TASK DETAILS -
Show all lines containing "本文件主要起草人" from the data below.

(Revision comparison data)
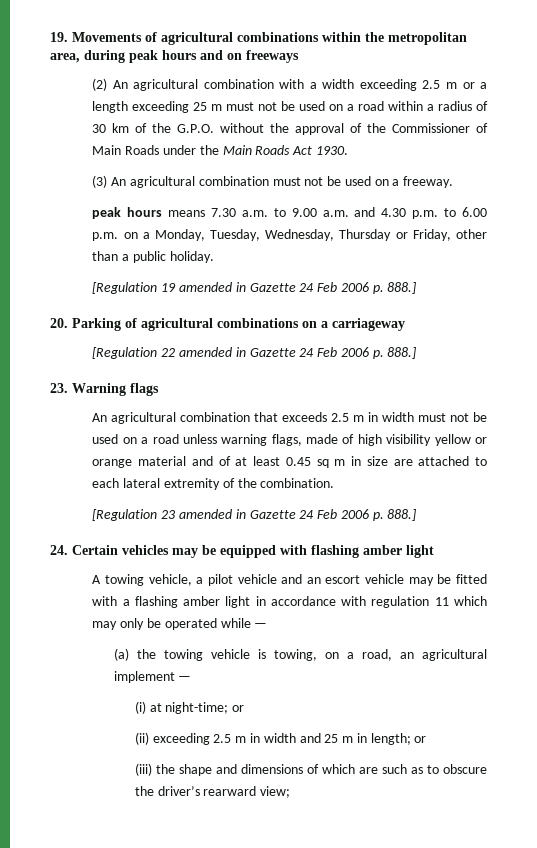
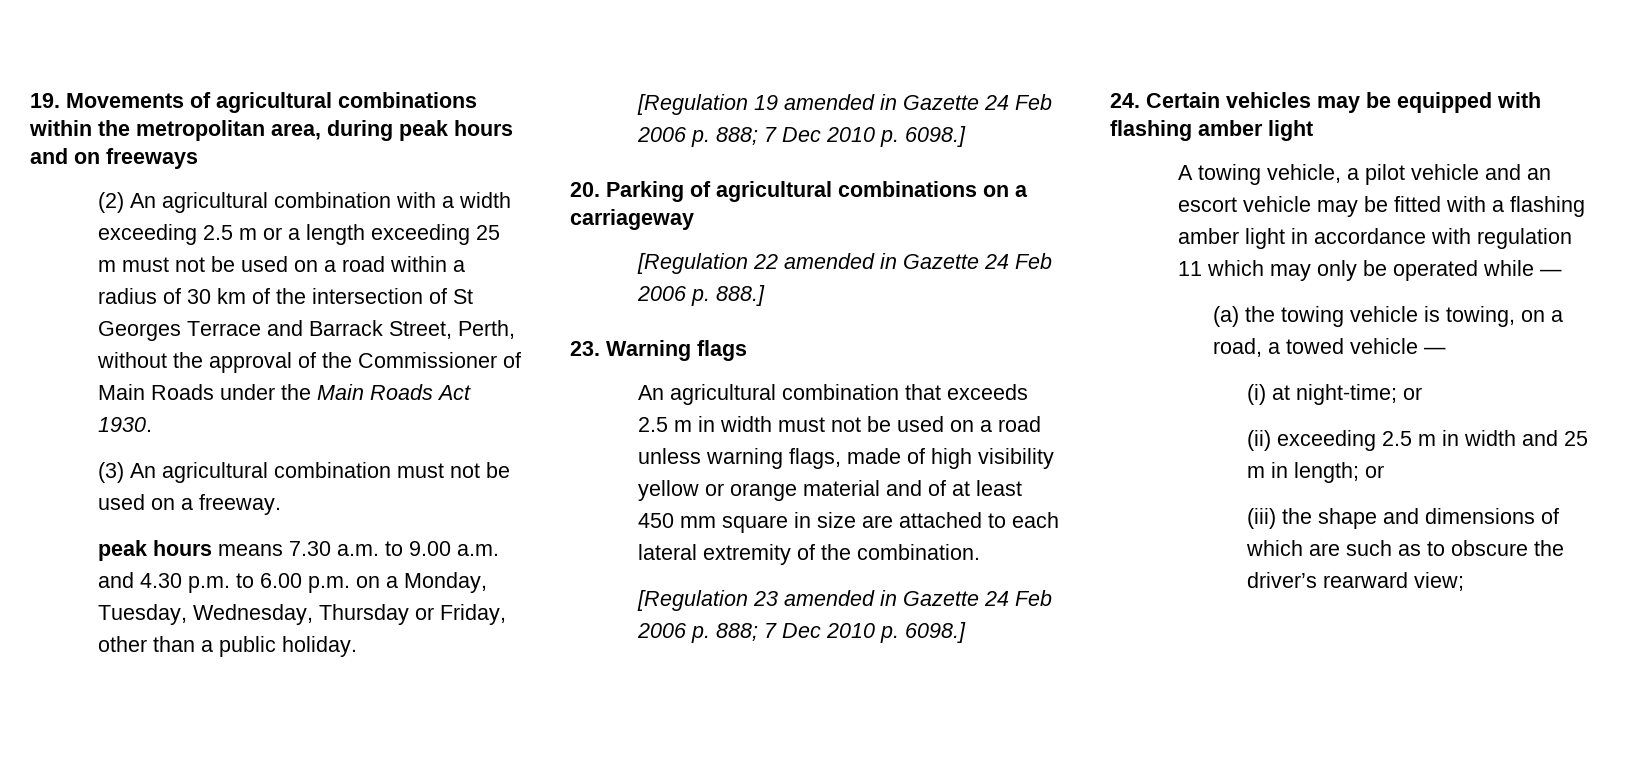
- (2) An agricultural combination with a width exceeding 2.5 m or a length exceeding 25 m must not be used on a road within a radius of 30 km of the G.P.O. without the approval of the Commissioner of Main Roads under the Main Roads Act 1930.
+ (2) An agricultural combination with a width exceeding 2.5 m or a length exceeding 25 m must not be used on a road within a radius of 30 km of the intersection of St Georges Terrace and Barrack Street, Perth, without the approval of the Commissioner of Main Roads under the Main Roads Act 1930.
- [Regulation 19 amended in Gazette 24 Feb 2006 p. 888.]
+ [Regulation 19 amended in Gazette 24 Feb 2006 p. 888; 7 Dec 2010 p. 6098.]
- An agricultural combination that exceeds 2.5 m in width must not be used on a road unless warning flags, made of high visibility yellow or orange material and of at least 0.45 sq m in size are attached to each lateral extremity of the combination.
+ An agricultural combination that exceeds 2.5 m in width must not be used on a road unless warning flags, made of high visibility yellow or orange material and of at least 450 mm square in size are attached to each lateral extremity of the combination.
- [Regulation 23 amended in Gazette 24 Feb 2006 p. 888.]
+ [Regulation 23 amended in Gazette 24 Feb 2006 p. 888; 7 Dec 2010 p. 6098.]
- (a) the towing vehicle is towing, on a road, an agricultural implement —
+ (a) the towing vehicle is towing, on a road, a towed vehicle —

...

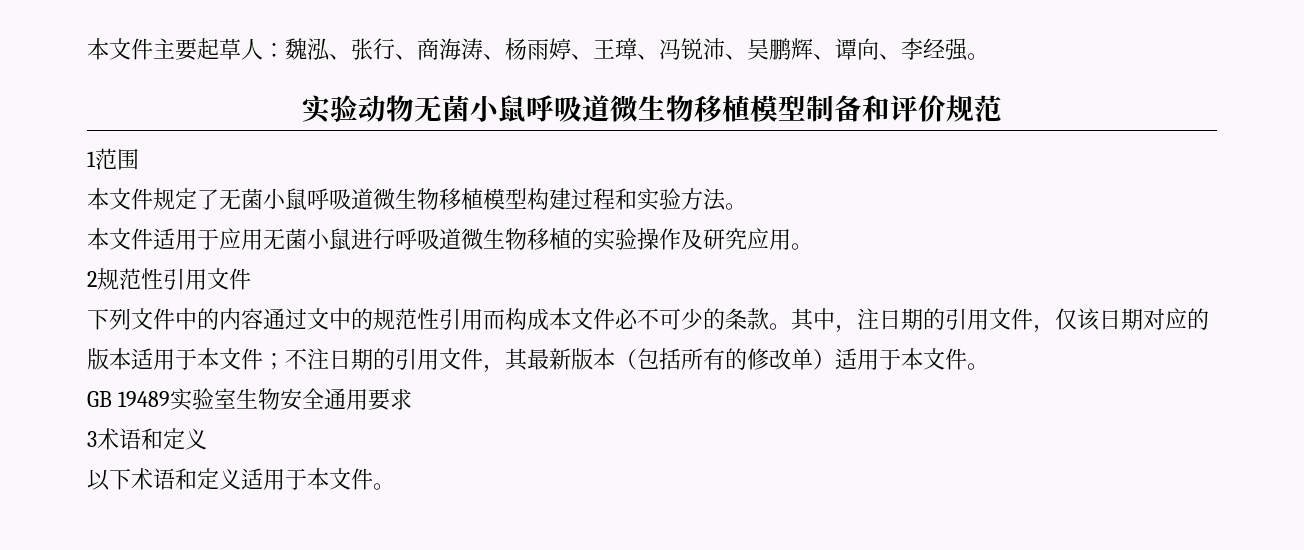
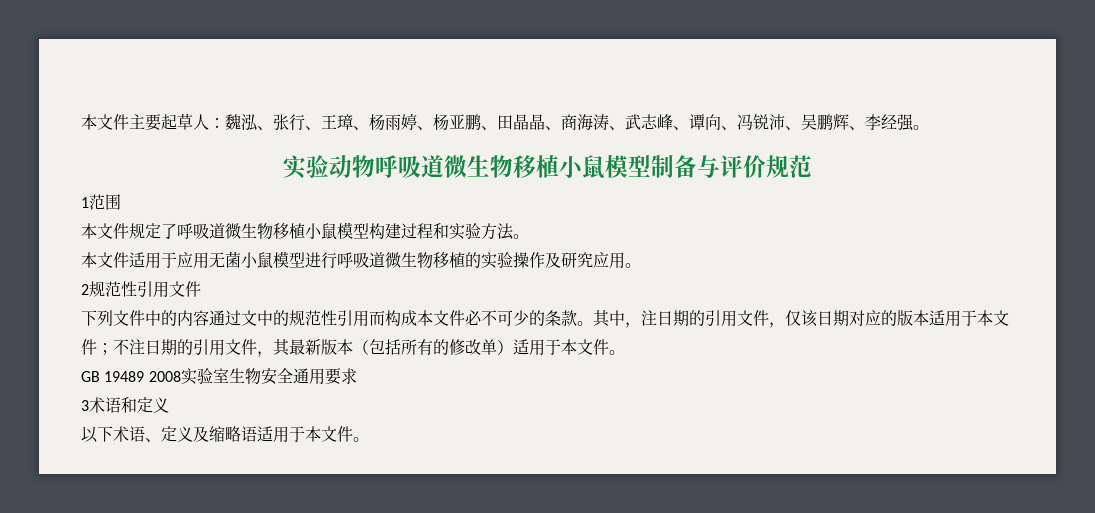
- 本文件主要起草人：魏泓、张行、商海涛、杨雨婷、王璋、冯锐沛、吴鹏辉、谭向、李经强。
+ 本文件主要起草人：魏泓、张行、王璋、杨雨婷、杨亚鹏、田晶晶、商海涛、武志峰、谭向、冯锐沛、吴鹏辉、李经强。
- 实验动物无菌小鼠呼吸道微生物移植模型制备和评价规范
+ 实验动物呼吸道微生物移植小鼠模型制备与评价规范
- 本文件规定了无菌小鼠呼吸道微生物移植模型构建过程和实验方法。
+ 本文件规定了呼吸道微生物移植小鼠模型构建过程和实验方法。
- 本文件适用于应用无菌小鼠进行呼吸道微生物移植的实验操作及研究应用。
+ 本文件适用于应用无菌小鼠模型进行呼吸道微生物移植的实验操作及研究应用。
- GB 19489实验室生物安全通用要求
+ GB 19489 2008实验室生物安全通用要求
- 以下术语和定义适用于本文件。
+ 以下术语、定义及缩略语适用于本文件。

RESPONSE AREA -
- 本文件主要起草人：魏泓、张行、商海涛、杨雨婷、王璋、冯锐沛、吴鹏辉、谭向、李经强。
+ 本文件主要起草人：魏泓、张行、王璋、杨雨婷、杨亚鹏、田晶晶、商海涛、武志峰、谭向、冯锐沛、吴鹏辉、李经强。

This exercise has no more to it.